For this exercise, retype every record below exactly and keep the pictures out.

DATA RECORDS
★ ★ ★ ★ ★ ★ ★
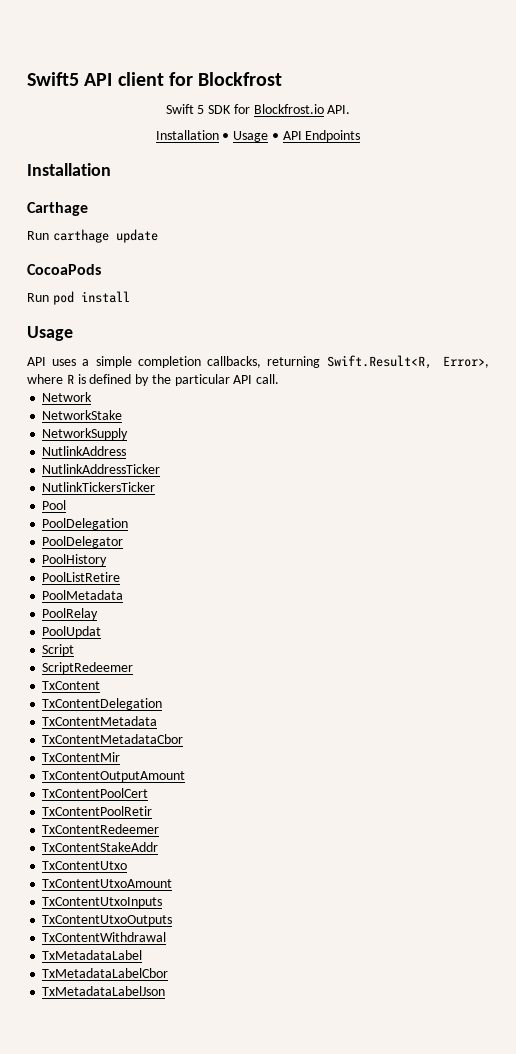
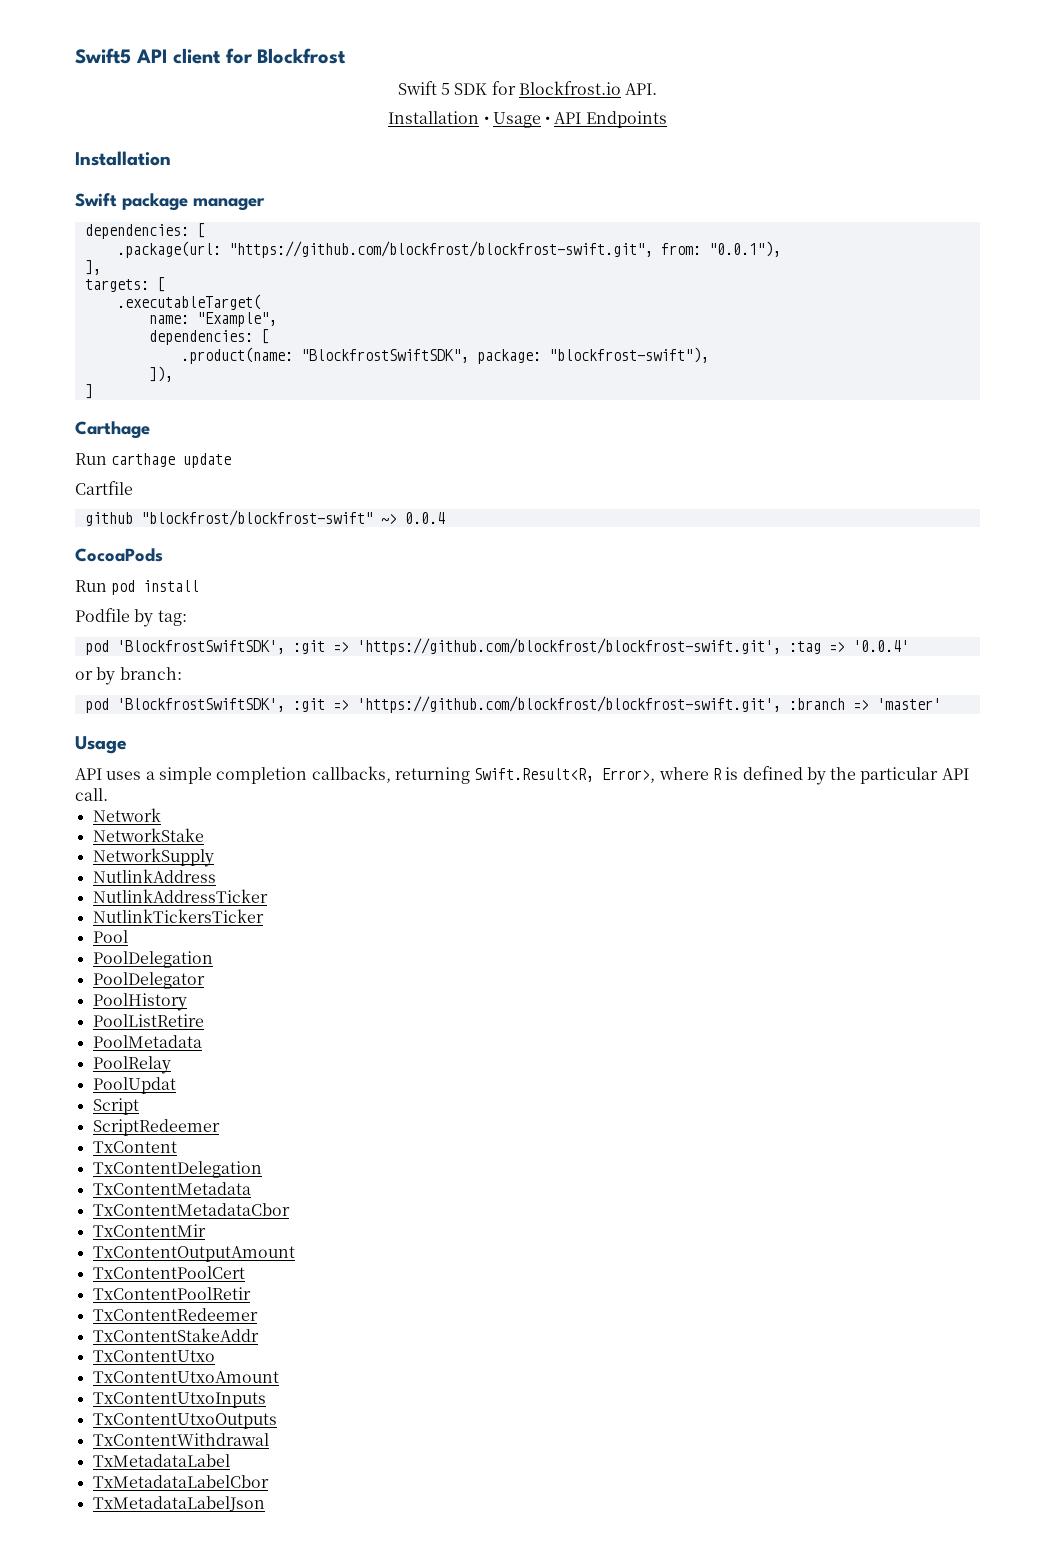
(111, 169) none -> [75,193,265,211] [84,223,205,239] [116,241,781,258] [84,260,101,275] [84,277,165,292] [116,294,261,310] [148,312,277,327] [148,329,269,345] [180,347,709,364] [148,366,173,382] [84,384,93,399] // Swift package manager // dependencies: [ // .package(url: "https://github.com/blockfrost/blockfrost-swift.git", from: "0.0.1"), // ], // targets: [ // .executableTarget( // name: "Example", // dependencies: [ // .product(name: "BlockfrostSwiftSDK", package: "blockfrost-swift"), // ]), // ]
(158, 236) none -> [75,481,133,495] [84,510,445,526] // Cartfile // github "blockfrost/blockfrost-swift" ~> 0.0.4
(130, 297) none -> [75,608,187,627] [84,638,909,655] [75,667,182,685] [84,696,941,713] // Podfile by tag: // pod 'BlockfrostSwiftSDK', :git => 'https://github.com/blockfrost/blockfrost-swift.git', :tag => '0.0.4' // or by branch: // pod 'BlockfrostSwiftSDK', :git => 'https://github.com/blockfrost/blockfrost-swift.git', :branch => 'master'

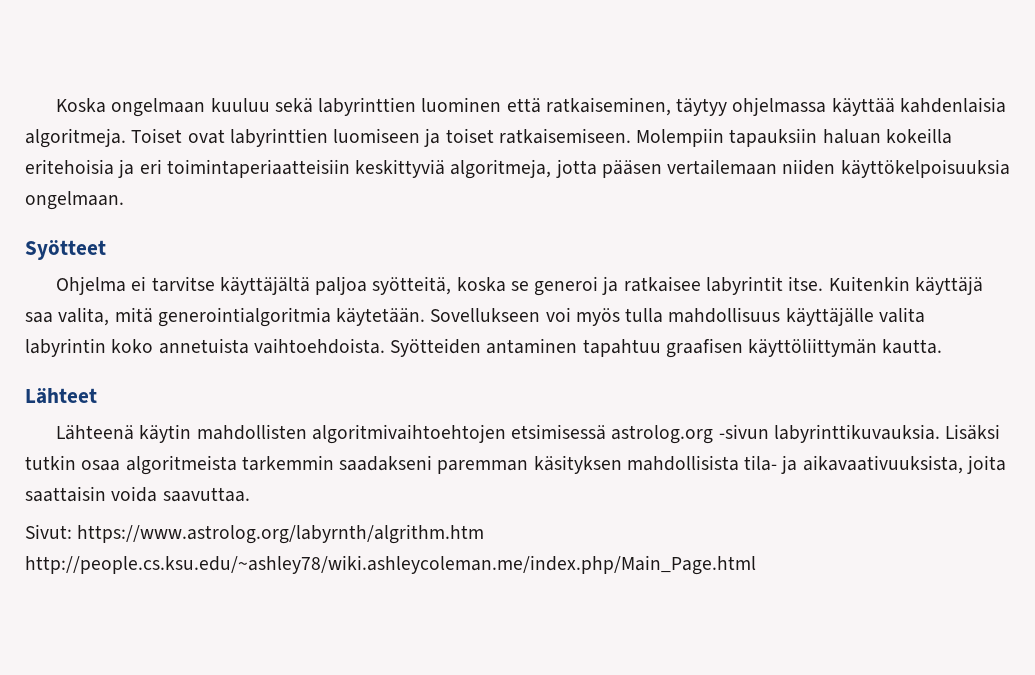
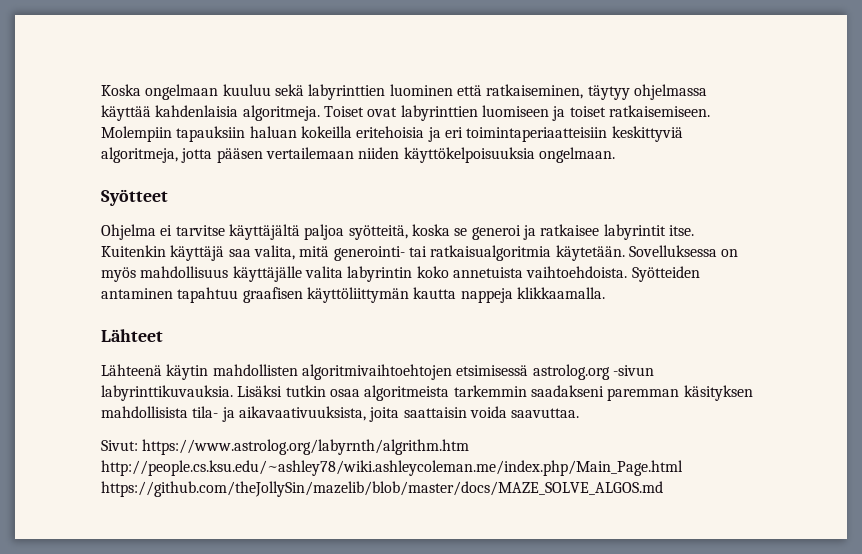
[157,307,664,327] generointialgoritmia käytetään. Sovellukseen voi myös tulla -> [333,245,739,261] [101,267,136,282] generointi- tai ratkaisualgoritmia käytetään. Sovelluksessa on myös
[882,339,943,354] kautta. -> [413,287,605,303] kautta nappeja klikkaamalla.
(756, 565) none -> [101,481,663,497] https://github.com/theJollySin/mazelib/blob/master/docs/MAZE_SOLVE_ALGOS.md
★ ★ ★ ★ ★ ★ ★
RESPONSE AREA
(111, 169) none -> [75,193,265,211] [84,223,205,239] [116,241,781,258] [84,260,101,275] [84,277,165,292] [116,294,261,310] [148,312,277,327] [148,329,269,345] [180,347,709,364] [148,366,173,382] [84,384,93,399] // Swift package manager // dependencies: [ // .package(url: "https://github.com/blockfrost/blockfrost-swift.git", from: "0.0.1"), // ], // targets: [ // .executableTarget( // name: "Example", // dependencies: [ // .product(name: "BlockfrostSwiftSDK", package: "blockfrost-swift"), // ]), // ]
(158, 236) none -> [75,481,133,495] [84,510,445,526] // Cartfile // github "blockfrost/blockfrost-swift" ~> 0.0.4
(130, 297) none -> [75,608,187,627] [84,638,909,655] [75,667,182,685] [84,696,941,713] // Podfile by tag: // pod 'BlockfrostSwiftSDK', :git => 'https://github.com/blockfrost/blockfrost-swift.git', :tag => '0.0.4' // or by branch: // pod 'BlockfrostSwiftSDK', :git => 'https://github.com/blockfrost/blockfrost-swift.git', :branch => 'master'

[157,307,664,327] generointialgoritmia käytetään. Sovellukseen voi myös tulla -> [333,245,739,261] [101,267,136,282] generointi- tai ratkaisualgoritmia käytetään. Sovelluksessa on myös
[882,339,943,354] kautta. -> [413,287,605,303] kautta nappeja klikkaamalla.
(756, 565) none -> [101,481,663,497] https://github.com/theJollySin/mazelib/blob/master/docs/MAZE_SOLVE_ALGOS.md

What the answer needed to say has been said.